After only four months on the air, some of the students already sound like network newshounds. "I like the bit of adrenaline you feel before each show," said 12-year-old Bailey, who reads the lunch menu and edits the weekly trivia question. "And I like seeing it all come together."

"It's amazing what they do and how they use the equipment," added Jay Hoffman, a technology teacher who, along with music teacher Karola Martin, serves as a show adviser. "They build pie charts on Excel, and use the kind of high-end editing equipment used at CNN and NBC."


Exposing students to high-tech equipment is just a small part of the news project, though. The SBNN news team also is learning and practicing the skills needed to prepare live television.

"It is not all about filming," said Hoffman. "The students are working as a team, and learning about stories; they have learned that a lot of reading and writing is involved, and they've learned what a challenge it is to remain unbiased."

Students spend about two-and-a-half hours a week working on the show -- during free periods and before school on Wednesdays and Thursdays. Roving reporters research some stories, while members of the student body submit others. SBNN news crew members handle the editing and graphics.

"I always thought it would be fun to be on a news team," said 12-year-old Abby, who reads the weather reports, edits stories, and adds transitions to video and text. "But since I started doing the techie stuff, that's fun, too."

Hoffman got the idea for a student news show after attending a seminar at CNN. The school's project is supported by a $40,000 grant from the South Burlington Community Fund, which paid for some equipment and broadcast training. Students began learning how to use the equipment in September, and the first show aired in January.

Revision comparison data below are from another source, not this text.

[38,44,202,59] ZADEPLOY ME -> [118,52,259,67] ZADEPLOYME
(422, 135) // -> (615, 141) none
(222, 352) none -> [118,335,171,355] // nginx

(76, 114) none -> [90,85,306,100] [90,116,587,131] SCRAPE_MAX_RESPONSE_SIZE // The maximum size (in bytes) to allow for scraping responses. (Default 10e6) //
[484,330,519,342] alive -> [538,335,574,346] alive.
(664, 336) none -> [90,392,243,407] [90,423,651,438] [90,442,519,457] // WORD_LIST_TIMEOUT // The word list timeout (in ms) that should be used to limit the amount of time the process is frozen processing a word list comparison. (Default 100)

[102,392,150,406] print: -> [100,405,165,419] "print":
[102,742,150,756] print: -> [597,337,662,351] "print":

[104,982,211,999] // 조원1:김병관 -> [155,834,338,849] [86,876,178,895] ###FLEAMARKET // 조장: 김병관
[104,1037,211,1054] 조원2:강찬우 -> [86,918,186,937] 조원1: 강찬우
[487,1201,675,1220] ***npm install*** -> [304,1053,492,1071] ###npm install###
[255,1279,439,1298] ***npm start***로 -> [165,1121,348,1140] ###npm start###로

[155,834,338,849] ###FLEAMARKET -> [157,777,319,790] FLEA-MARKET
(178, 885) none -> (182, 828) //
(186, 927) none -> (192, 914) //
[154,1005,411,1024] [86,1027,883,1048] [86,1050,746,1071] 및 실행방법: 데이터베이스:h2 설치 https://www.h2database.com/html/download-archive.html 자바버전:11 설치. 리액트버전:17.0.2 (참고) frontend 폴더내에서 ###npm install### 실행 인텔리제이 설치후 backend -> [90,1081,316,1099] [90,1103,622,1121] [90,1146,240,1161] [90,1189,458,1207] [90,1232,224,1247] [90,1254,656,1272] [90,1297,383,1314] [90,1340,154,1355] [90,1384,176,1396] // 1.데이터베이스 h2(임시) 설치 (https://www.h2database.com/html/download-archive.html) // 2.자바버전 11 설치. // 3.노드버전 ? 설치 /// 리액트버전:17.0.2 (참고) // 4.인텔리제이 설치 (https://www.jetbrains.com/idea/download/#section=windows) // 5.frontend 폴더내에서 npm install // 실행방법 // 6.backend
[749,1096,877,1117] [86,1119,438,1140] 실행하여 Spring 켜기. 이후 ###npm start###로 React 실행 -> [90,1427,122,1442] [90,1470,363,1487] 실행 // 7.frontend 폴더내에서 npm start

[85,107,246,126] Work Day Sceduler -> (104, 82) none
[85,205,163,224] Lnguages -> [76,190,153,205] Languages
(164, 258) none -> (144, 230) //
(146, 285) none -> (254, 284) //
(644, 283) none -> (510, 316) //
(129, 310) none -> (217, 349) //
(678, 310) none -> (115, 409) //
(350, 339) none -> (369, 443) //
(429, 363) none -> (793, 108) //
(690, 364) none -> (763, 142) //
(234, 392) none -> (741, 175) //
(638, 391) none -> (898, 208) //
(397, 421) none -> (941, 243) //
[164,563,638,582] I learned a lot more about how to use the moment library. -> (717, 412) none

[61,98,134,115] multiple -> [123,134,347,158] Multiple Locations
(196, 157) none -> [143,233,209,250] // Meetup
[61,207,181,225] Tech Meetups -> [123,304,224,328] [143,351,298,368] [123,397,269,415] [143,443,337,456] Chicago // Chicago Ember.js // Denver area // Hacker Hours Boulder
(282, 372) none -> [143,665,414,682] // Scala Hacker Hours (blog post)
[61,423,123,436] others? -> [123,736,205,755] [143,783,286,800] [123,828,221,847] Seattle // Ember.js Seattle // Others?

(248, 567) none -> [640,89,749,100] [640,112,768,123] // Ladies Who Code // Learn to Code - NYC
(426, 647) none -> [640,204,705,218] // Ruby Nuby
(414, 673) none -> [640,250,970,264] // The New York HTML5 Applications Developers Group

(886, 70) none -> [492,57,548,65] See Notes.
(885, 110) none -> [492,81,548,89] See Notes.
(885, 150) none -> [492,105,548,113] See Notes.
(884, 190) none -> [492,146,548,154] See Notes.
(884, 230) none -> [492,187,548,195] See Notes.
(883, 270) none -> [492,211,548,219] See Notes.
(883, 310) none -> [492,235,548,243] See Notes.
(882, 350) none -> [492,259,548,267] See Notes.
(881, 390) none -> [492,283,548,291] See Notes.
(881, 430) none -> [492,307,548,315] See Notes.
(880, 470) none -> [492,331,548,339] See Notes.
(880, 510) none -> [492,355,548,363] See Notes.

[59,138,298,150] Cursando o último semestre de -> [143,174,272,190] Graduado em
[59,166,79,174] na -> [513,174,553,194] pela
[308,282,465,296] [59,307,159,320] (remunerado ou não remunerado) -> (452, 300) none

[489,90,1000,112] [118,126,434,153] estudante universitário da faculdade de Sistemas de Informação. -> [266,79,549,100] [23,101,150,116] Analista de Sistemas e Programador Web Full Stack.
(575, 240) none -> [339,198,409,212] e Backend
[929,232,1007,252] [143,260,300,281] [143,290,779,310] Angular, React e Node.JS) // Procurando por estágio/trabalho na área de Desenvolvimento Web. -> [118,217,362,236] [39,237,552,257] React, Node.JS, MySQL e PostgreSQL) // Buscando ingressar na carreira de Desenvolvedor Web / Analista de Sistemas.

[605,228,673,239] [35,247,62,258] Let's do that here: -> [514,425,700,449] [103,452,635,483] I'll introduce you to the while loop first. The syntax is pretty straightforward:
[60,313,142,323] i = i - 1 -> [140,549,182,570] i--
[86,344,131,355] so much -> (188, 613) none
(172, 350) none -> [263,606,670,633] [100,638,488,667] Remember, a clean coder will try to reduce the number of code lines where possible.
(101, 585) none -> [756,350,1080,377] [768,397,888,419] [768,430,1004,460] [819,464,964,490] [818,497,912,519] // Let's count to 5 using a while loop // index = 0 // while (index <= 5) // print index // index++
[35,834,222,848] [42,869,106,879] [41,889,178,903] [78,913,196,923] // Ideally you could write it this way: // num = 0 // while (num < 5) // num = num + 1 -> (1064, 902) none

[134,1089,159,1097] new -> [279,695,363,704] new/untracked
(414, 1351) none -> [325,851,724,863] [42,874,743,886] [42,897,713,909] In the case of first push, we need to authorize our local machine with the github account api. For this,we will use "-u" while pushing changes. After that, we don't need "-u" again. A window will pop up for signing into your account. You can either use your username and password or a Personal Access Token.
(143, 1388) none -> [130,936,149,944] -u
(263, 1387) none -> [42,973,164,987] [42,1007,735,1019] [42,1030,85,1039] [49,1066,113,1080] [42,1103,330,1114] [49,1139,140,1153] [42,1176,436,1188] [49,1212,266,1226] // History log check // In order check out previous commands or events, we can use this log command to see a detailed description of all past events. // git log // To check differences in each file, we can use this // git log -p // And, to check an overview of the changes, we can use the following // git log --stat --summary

The original plan was to tape the show ahead of time and air it on Thursdays at 7:45 a.m. On the morning of the show's January 9, 2003 debut, however, students ran out of time for taping and had to do the broadcast live. "We really can't get a good recording anyway," Hoffman said. "We do better broadcasting live, with some pre-taped segments."

The entire SBNN news crew.

Adjusting to the live format took a little while though -- for everyone. "The first few times, my heart used to beat out of my chest," said Hoffman, "but they proved to us what students can do with higher expectations." Just like in the pros, some pre-broadcast jitters may always remain. "I still get a little jumpy before we go on," said Paul, 14, the show's video mixer, who switches cameras to different people. "But it becomes more routine after a while."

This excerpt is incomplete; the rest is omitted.